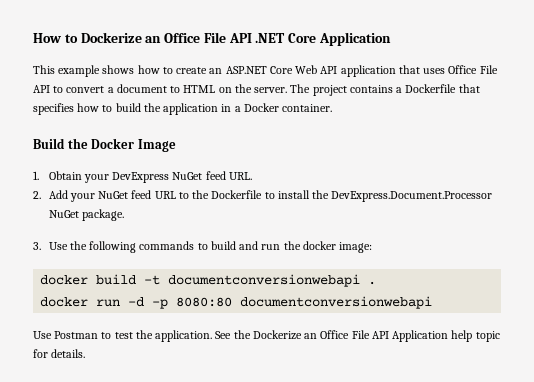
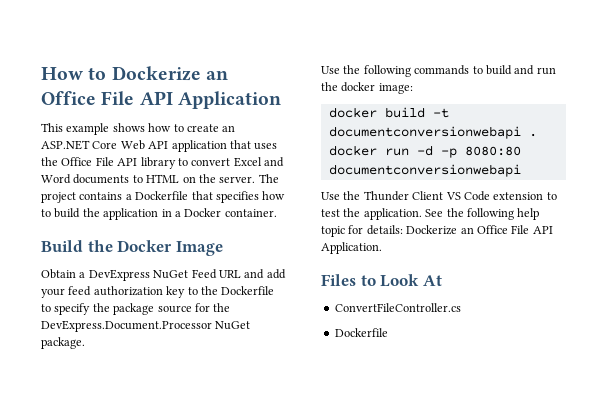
- How to Dockerize an Office File API .NET Core Application
+ How to Dockerize an Office File API Application
- This example shows how to create an ASP.NET Core Web API application that uses Office File API to convert a document to HTML on the server.
+ This example shows how to create an ASP.NET Core Web API application that uses the Office File API library to convert Excel and Word documents to HTML on the server.
- 1. Obtain your DevExpress NuGet feed URL.
- 2. Add your NuGet feed URL to the Dockerfile to install the DevExpress.Document.Processor NuGet package.
+ Obtain a DevExpress NuGet Feed URL and add your feed authorization key to the Dockerfile to specify the package source for the DevExpress.Document.Processor NuGet package.
- 3. Use the following commands to build and run the docker image:
+ Use the following commands to build and run the docker image:
- Use Postman to test the application.
+ Use the Thunder Client VS Code extension to test the application.
- See the Dockerize an Office File API Application help topic for details.
+ See the following help topic for details: Dockerize an Office File API Application.
+ Files to Look At
+ ConvertFileController.cs
+ Dockerfile

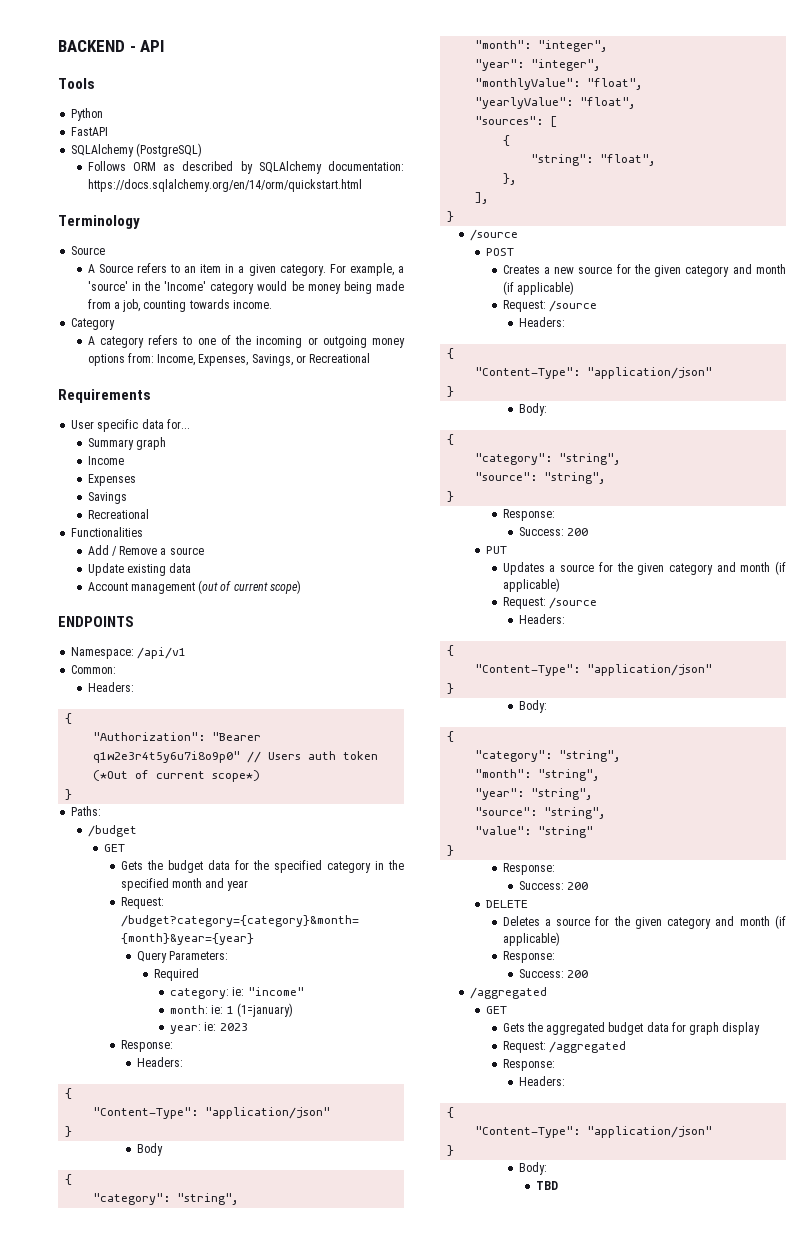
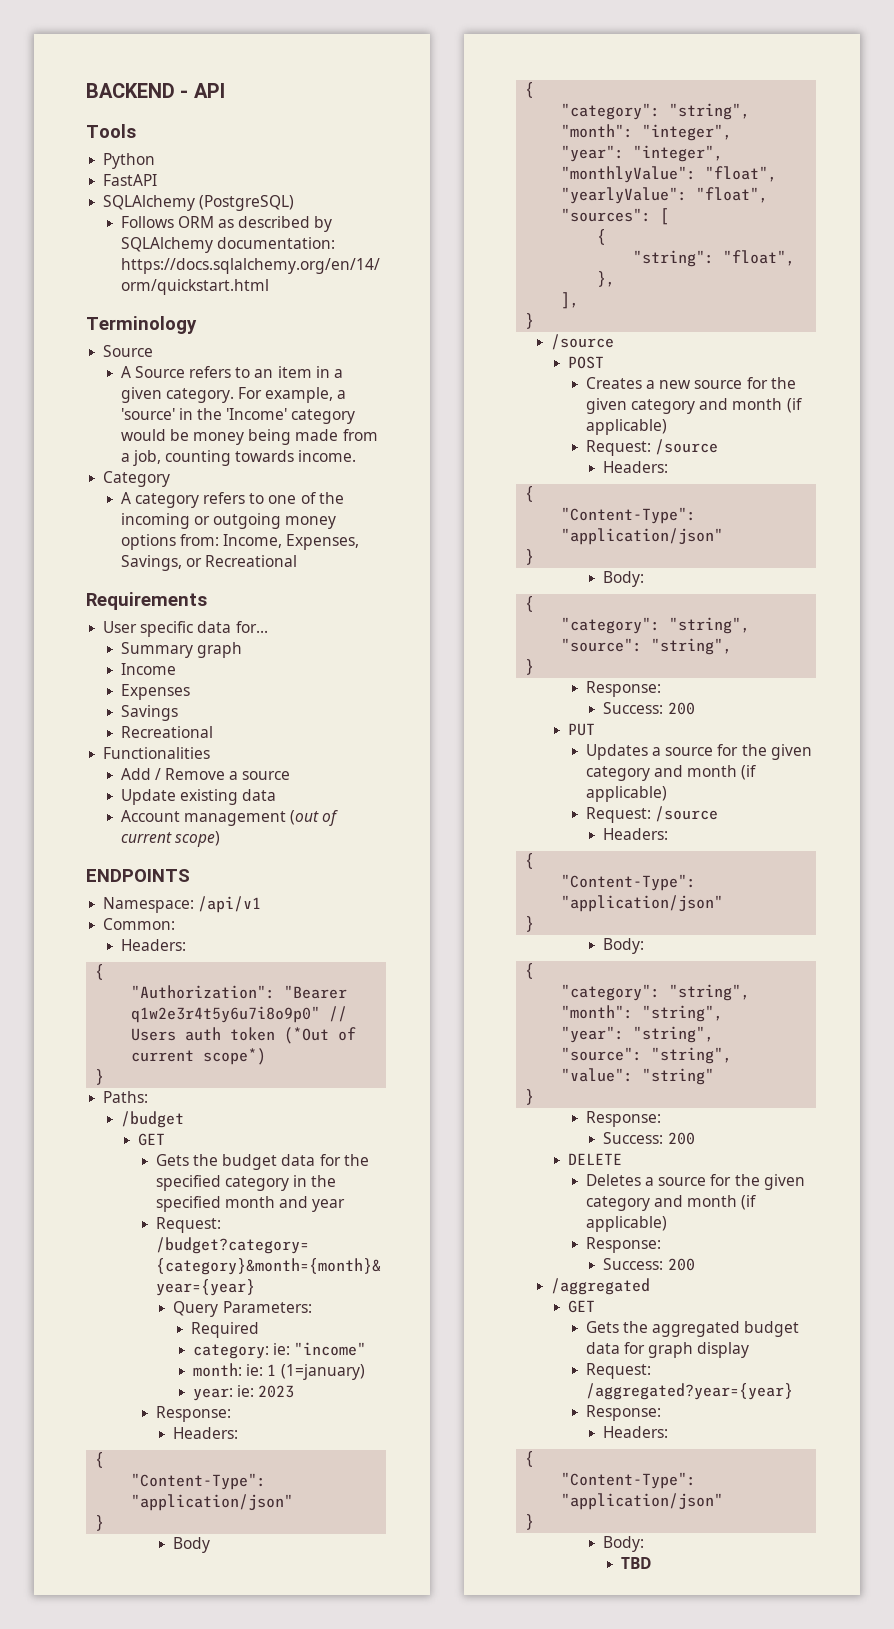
- Request: /aggregated
+ Request: /aggregated?year={year}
○ ○ ○ ○ ○
* Task requirements *
Drop the pictures and give every line above again exactly.

* Output for this task *
- How to Dockerize an Office File API .NET Core Application
+ How to Dockerize an Office File API Application
- This example shows how to create an ASP.NET Core Web API application that uses Office File API to convert a document to HTML on the server.
+ This example shows how to create an ASP.NET Core Web API application that uses the Office File API library to convert Excel and Word documents to HTML on the server.
- 1. Obtain your DevExpress NuGet feed URL.
- 2. Add your NuGet feed URL to the Dockerfile to install the DevExpress.Document.Processor NuGet package.
+ Obtain a DevExpress NuGet Feed URL and add your feed authorization key to the Dockerfile to specify the package source for the DevExpress.Document.Processor NuGet package.
- 3. Use the following commands to build and run the docker image:
+ Use the following commands to build and run the docker image:
- Use Postman to test the application.
+ Use the Thunder Client VS Code extension to test the application.
- See the Dockerize an Office File API Application help topic for details.
+ See the following help topic for details: Dockerize an Office File API Application.
+ Files to Look At
+ ConvertFileController.cs
+ Dockerfile

- Request: /aggregated
+ Request: /aggregated?year={year}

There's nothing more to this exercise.